# Your assignment
Retype every record exactly. Leave the pictures out.

# Structured diff data
----

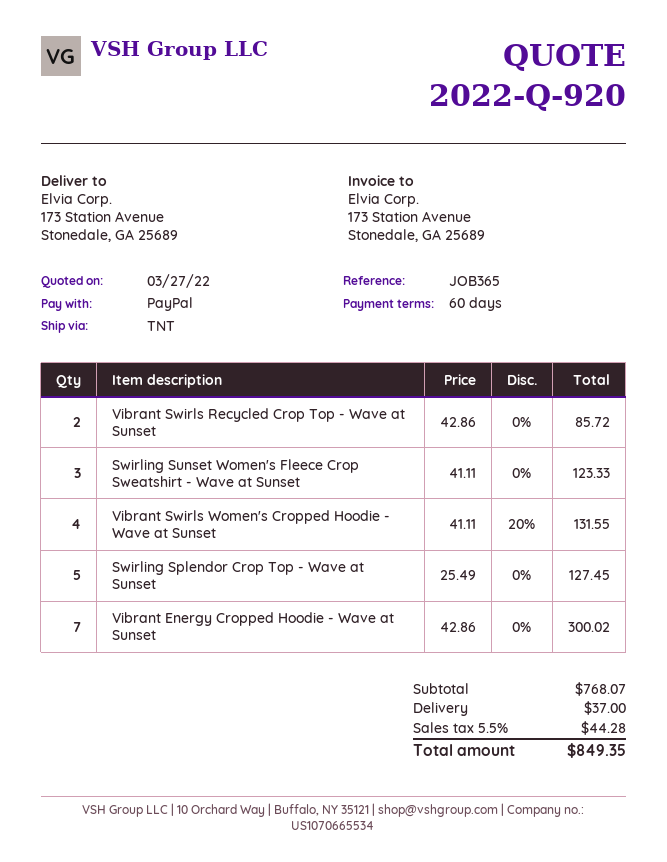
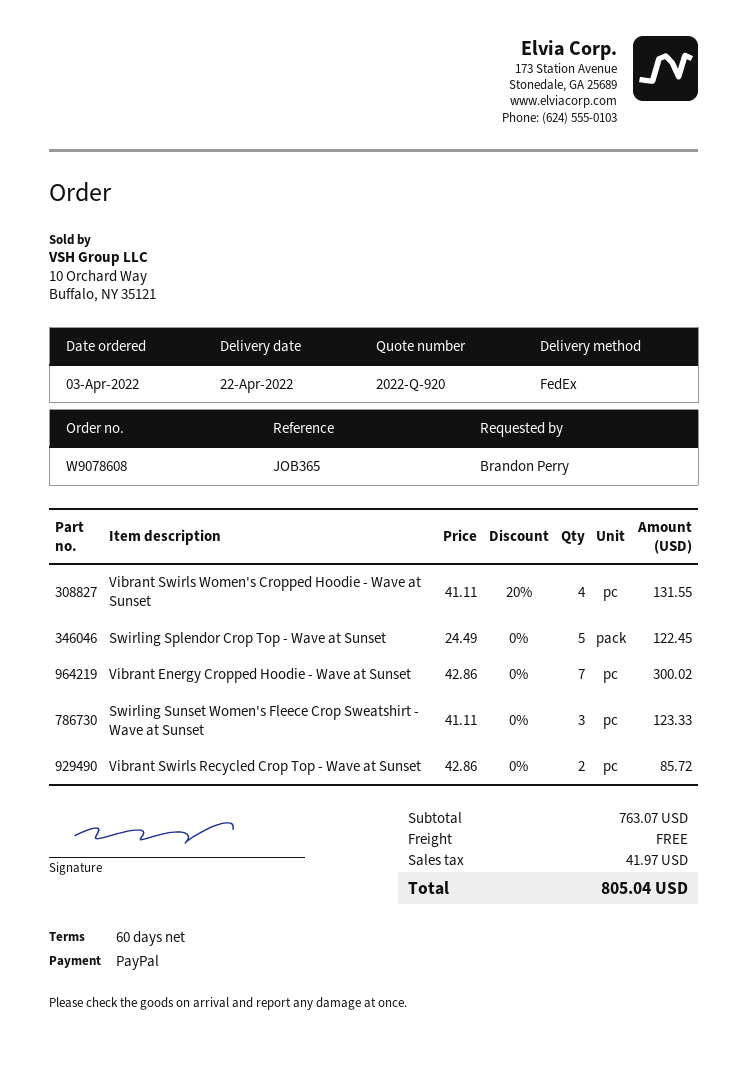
shipping method: TNT -> FedEx
Swirling Splendor Crop Top - Wave at Sunset: 5 x 25.49 = 127.45 -> 5 x 24.49 = 122.45
subtotal: 768.07 -> 763.07
shipping: 37.00 -> 0.00
tax: 44.28 -> 41.97
total: 849.35 -> 805.04

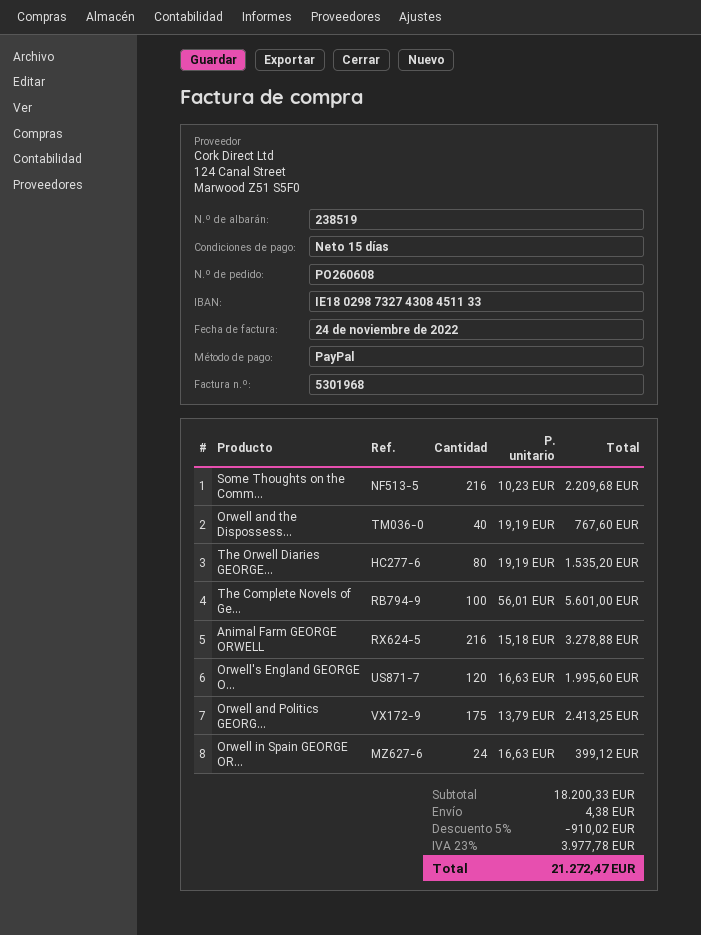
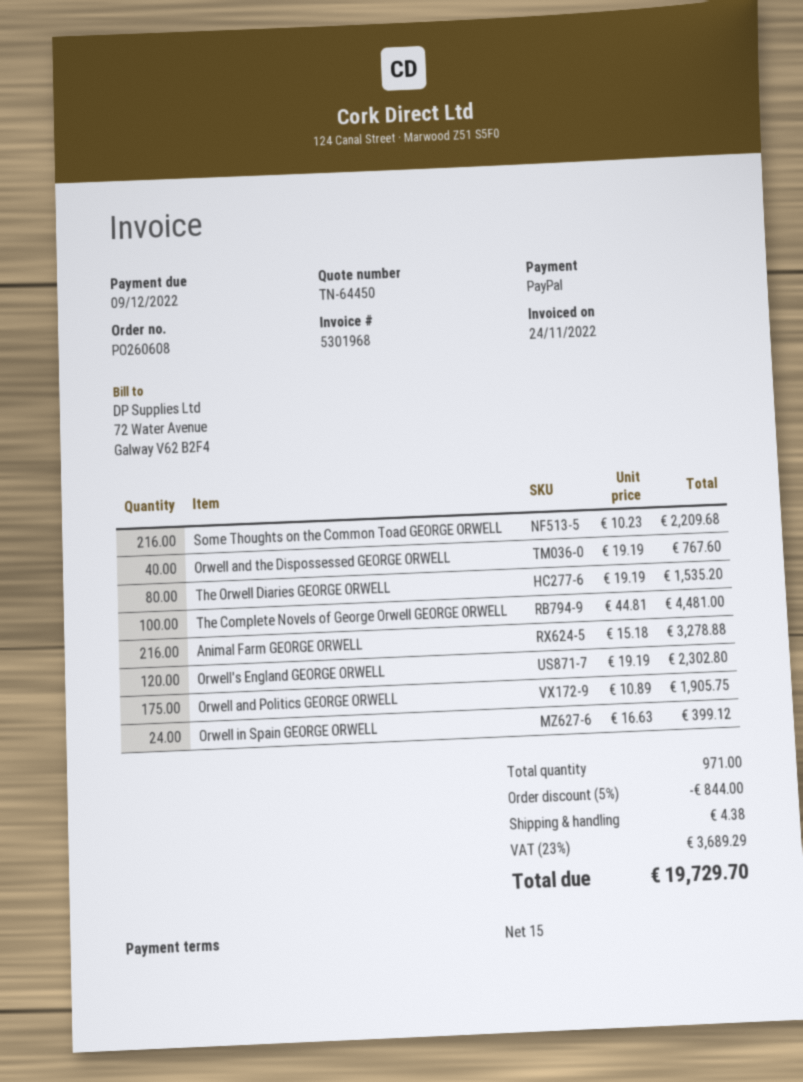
The Complete Novels of Ge...: 100 x 56.01 = 5601.00 -> 100 x 44.81 = 4481.00
Orwell's England GEORGE O...: 120 x 16.63 = 1995.60 -> 120 x 19.19 = 2302.80
Orwell and Politics GEORG...: 175 x 13.79 = 2413.25 -> 175 x 10.89 = 1905.75
discount: 5% = 910.02 -> 5% = 844.00
tax: 23% = 3977.78 -> 23% = 3689.29
total: 21272.47 -> 19729.70

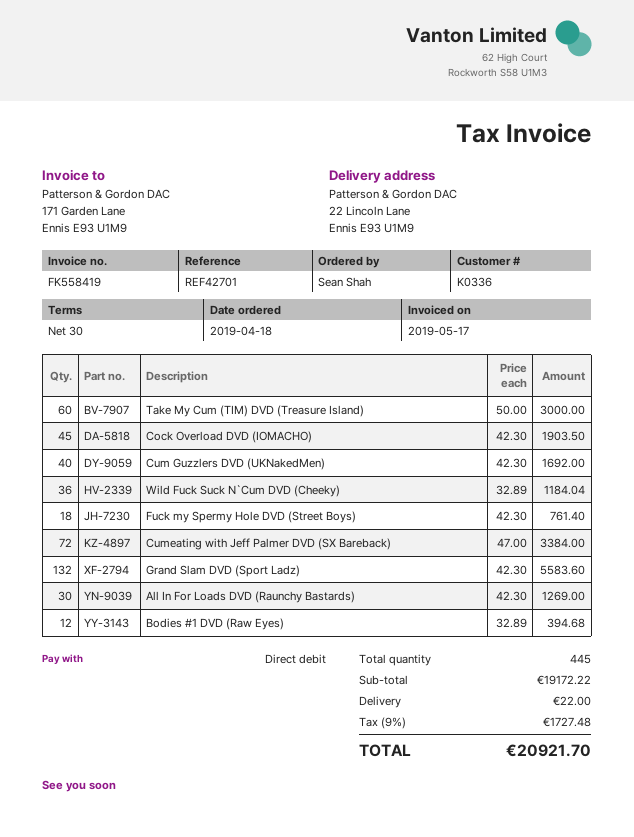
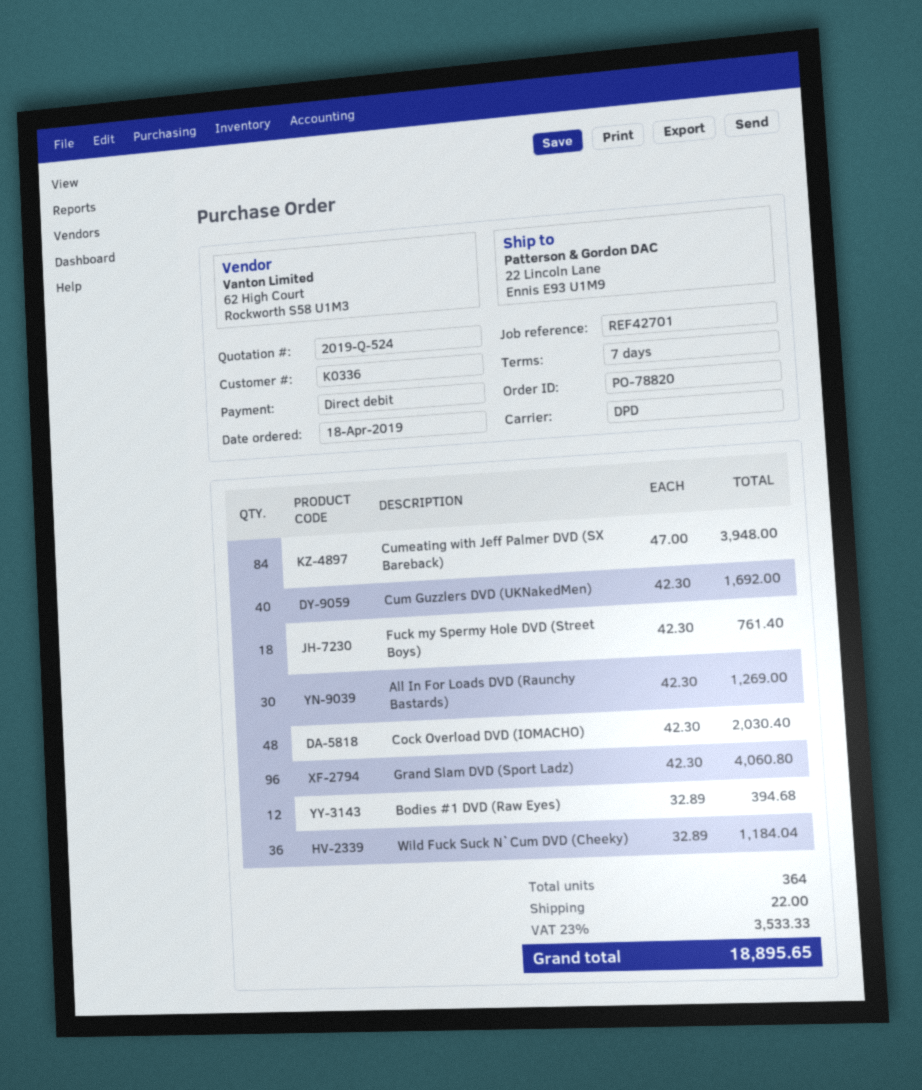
payment terms: 30 days -> 7 days
Take My Cum (TIM) DVD (Treasure Island): 60 x 50.00 = 3000.00 -> none
Cock Overload DVD (IOMACHO): 45 x 42.30 = 1903.50 -> 48 x 42.30 = 2030.40
Cumeating with Jeff Palmer DVD (SX Bareback): 72 x 47.00 = 3384.00 -> 84 x 47.00 = 3948.00
Grand Slam DVD (Sport Ladz): 132 x 42.30 = 5583.60 -> 96 x 42.30 = 4060.80
total quantity: 445 -> 364
tax: 9% = 1727.48 -> 23% = 3533.33
total: 20921.70 -> 18895.65

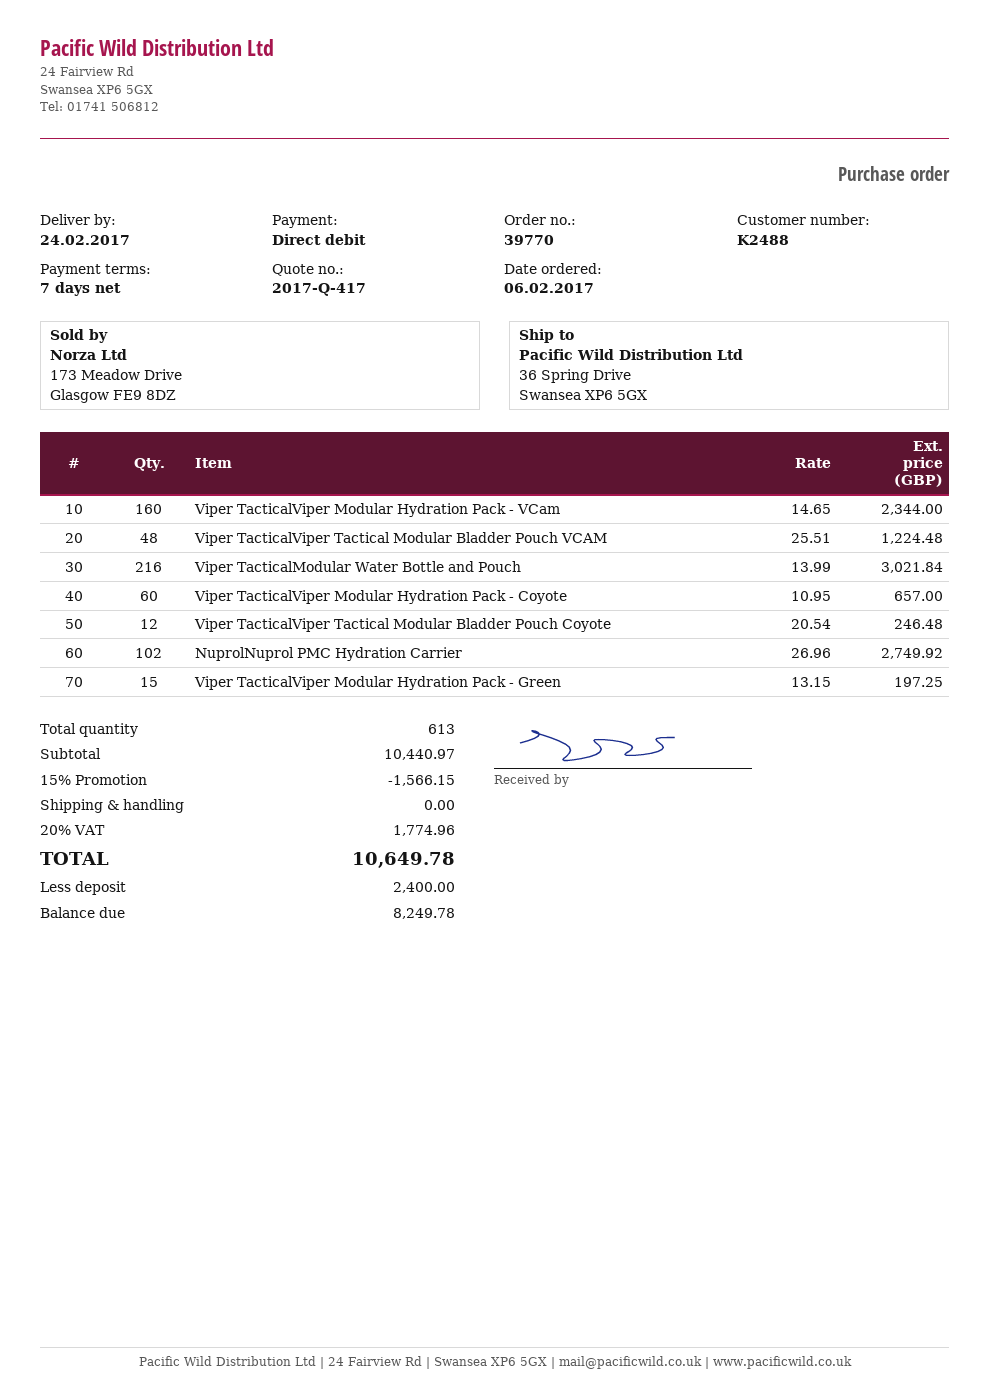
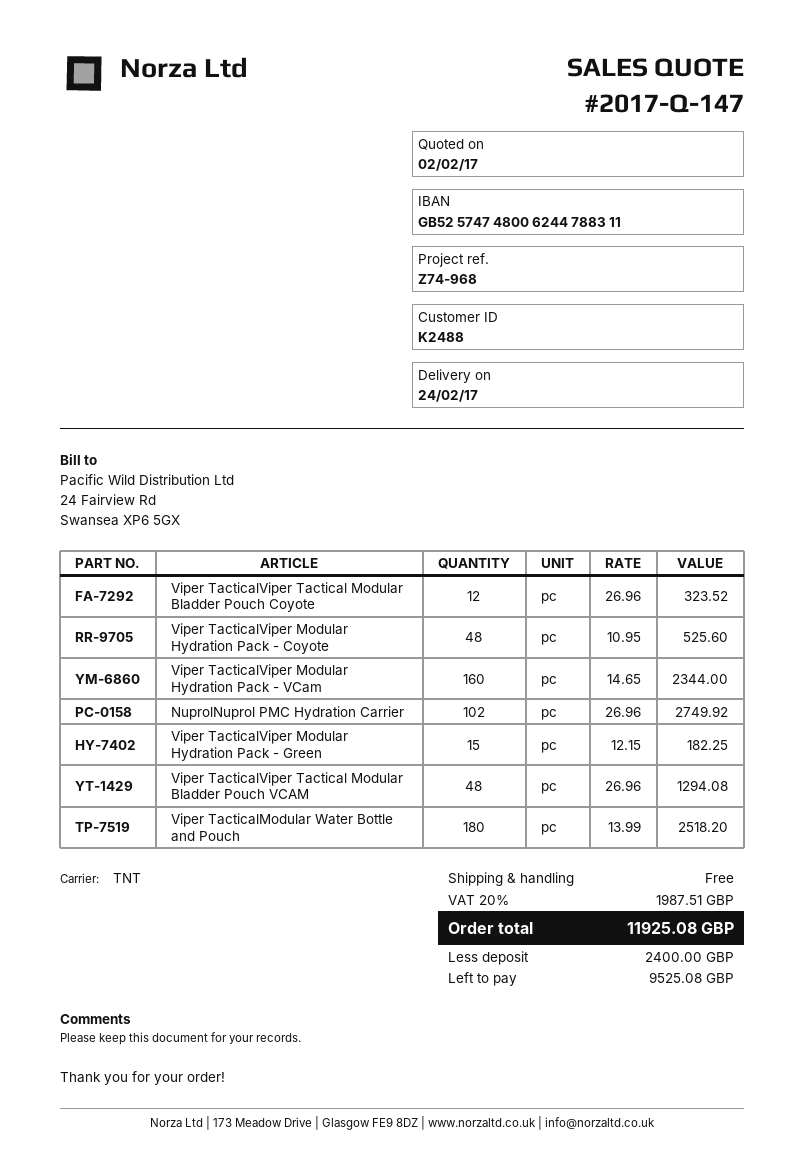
quote number: 2017-Q-417 -> 2017-Q-147
Viper TacticalViper Tactical Modular Bladder Pouch VCAM: 48 x 25.51 = 1224.48 -> 48 x 26.96 = 1294.08
Viper TacticalModular Water Bottle and Pouch: 216 x 13.99 = 3021.84 -> 180 x 13.99 = 2518.20
Viper TacticalViper Modular Hydration Pack - Coyote: 60 x 10.95 = 657.00 -> 48 x 10.95 = 525.60
Viper TacticalViper Tactical Modular Bladder Pouch Coyote: 12 x 20.54 = 246.48 -> 12 x 26.96 = 323.52
Viper TacticalViper Modular Hydration Pack - Green: 15 x 13.15 = 197.25 -> 15 x 12.15 = 182.25
discount: 15% = 1566.15 -> none
tax: 20% = 1774.96 -> 20% = 1987.51
total: 10649.78 -> 11925.08
balance: 8249.78 -> 9525.08

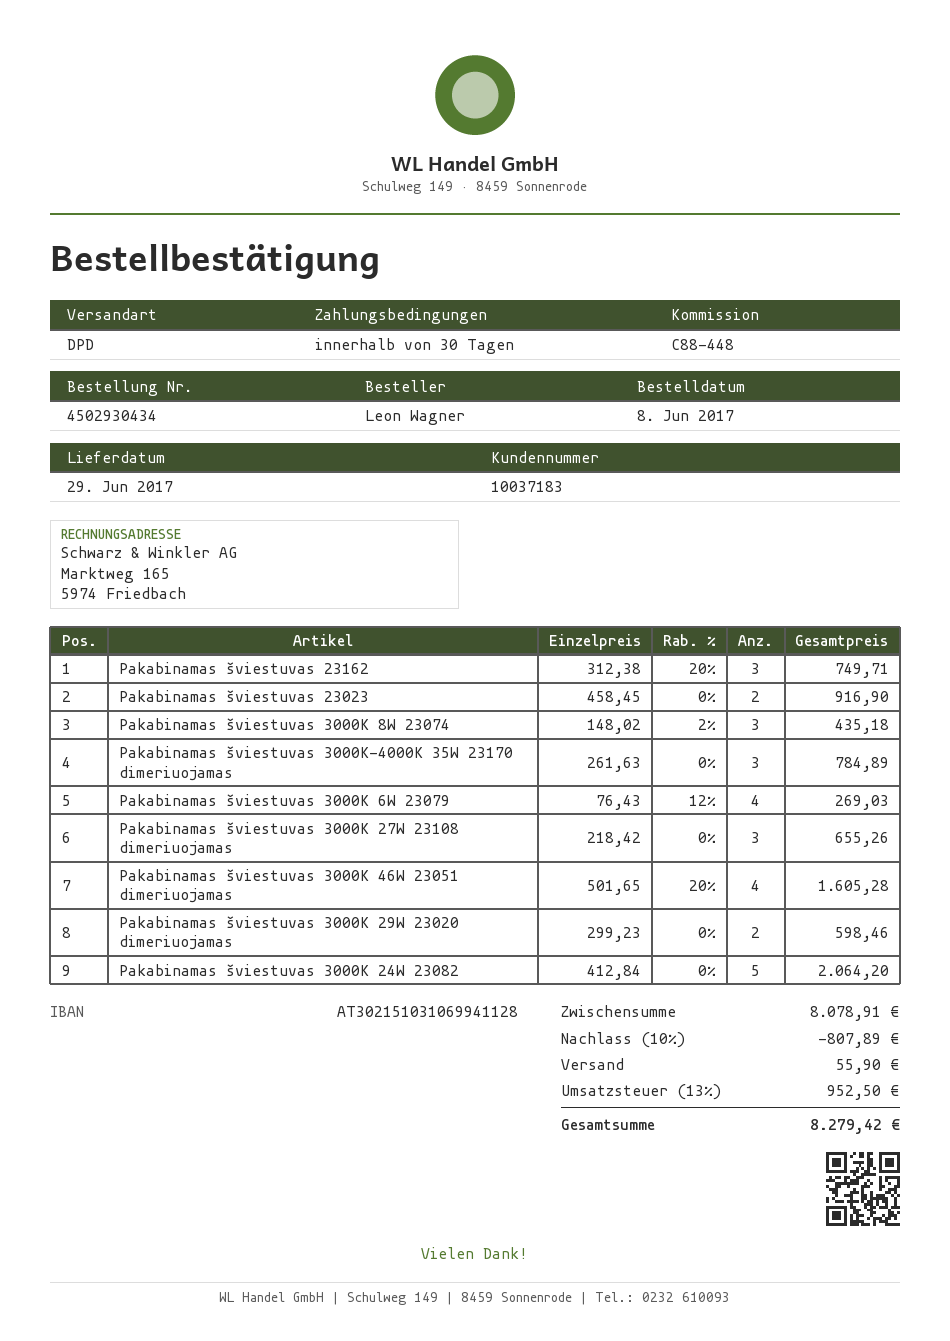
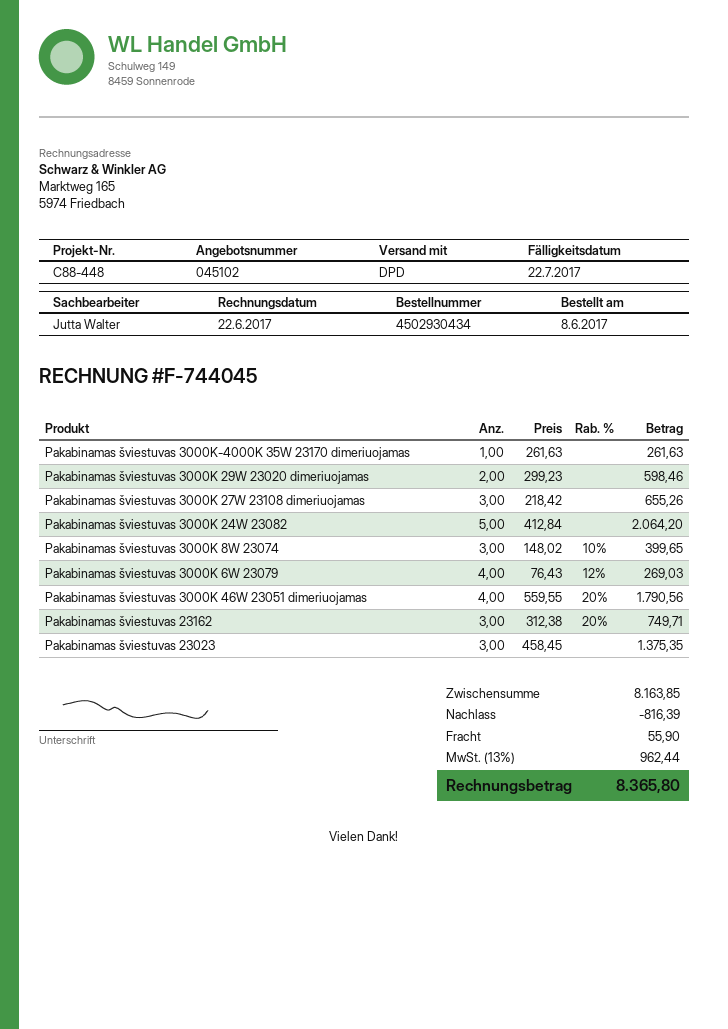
Pakabinamas šviestuvas 23023: 2 x 458.45 = 916.90 -> 3 x 458.45 = 1375.35
Pakabinamas šviestuvas 3000K 8W 23074: 3 x 148.02 - 2% = 435.18 -> 3 x 148.02 - 10% = 399.65
Pakabinamas šviestuvas 3000K-4000K 35W 23170 dimeriuojamas: 3 x 261.63 = 784.89 -> 1 x 261.63 = 261.63
Pakabinamas šviestuvas 3000K 46W 23051 dimeriuojamas: 4 x 501.65 - 20% = 1605.28 -> 4 x 559.55 - 20% = 1790.56
subtotal: 8078.91 -> 8163.85
discount: 807.89 -> 816.39
tax: 13% = 952.50 -> 13% = 962.44
total: 8279.42 -> 8365.80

----

# Exercise response
shipping method: TNT -> FedEx
Swirling Splendor Crop Top - Wave at Sunset: 5 x 25.49 = 127.45 -> 5 x 24.49 = 122.45
subtotal: 768.07 -> 763.07
shipping: 37.00 -> 0.00
tax: 44.28 -> 41.97
total: 849.35 -> 805.04

The Complete Novels of Ge...: 100 x 56.01 = 5601.00 -> 100 x 44.81 = 4481.00
Orwell's England GEORGE O...: 120 x 16.63 = 1995.60 -> 120 x 19.19 = 2302.80
Orwell and Politics GEORG...: 175 x 13.79 = 2413.25 -> 175 x 10.89 = 1905.75
discount: 5% = 910.02 -> 5% = 844.00
tax: 23% = 3977.78 -> 23% = 3689.29
total: 21272.47 -> 19729.70

payment terms: 30 days -> 7 days
Take My Cum (TIM) DVD (Treasure Island): 60 x 50.00 = 3000.00 -> none
Cock Overload DVD (IOMACHO): 45 x 42.30 = 1903.50 -> 48 x 42.30 = 2030.40
Cumeating with Jeff Palmer DVD (SX Bareback): 72 x 47.00 = 3384.00 -> 84 x 47.00 = 3948.00
Grand Slam DVD (Sport Ladz): 132 x 42.30 = 5583.60 -> 96 x 42.30 = 4060.80
total quantity: 445 -> 364
tax: 9% = 1727.48 -> 23% = 3533.33
total: 20921.70 -> 18895.65

quote number: 2017-Q-417 -> 2017-Q-147
Viper TacticalViper Tactical Modular Bladder Pouch VCAM: 48 x 25.51 = 1224.48 -> 48 x 26.96 = 1294.08
Viper TacticalModular Water Bottle and Pouch: 216 x 13.99 = 3021.84 -> 180 x 13.99 = 2518.20
Viper TacticalViper Modular Hydration Pack - Coyote: 60 x 10.95 = 657.00 -> 48 x 10.95 = 525.60
Viper TacticalViper Tactical Modular Bladder Pouch Coyote: 12 x 20.54 = 246.48 -> 12 x 26.96 = 323.52
Viper TacticalViper Modular Hydration Pack - Green: 15 x 13.15 = 197.25 -> 15 x 12.15 = 182.25
discount: 15% = 1566.15 -> none
tax: 20% = 1774.96 -> 20% = 1987.51
total: 10649.78 -> 11925.08
balance: 8249.78 -> 9525.08

Pakabinamas šviestuvas 23023: 2 x 458.45 = 916.90 -> 3 x 458.45 = 1375.35
Pakabinamas šviestuvas 3000K 8W 23074: 3 x 148.02 - 2% = 435.18 -> 3 x 148.02 - 10% = 399.65
Pakabinamas šviestuvas 3000K-4000K 35W 23170 dimeriuojamas: 3 x 261.63 = 784.89 -> 1 x 261.63 = 261.63
Pakabinamas šviestuvas 3000K 46W 23051 dimeriuojamas: 4 x 501.65 - 20% = 1605.28 -> 4 x 559.55 - 20% = 1790.56
subtotal: 8078.91 -> 8163.85
discount: 807.89 -> 816.39
tax: 13% = 952.50 -> 13% = 962.44
total: 8279.42 -> 8365.80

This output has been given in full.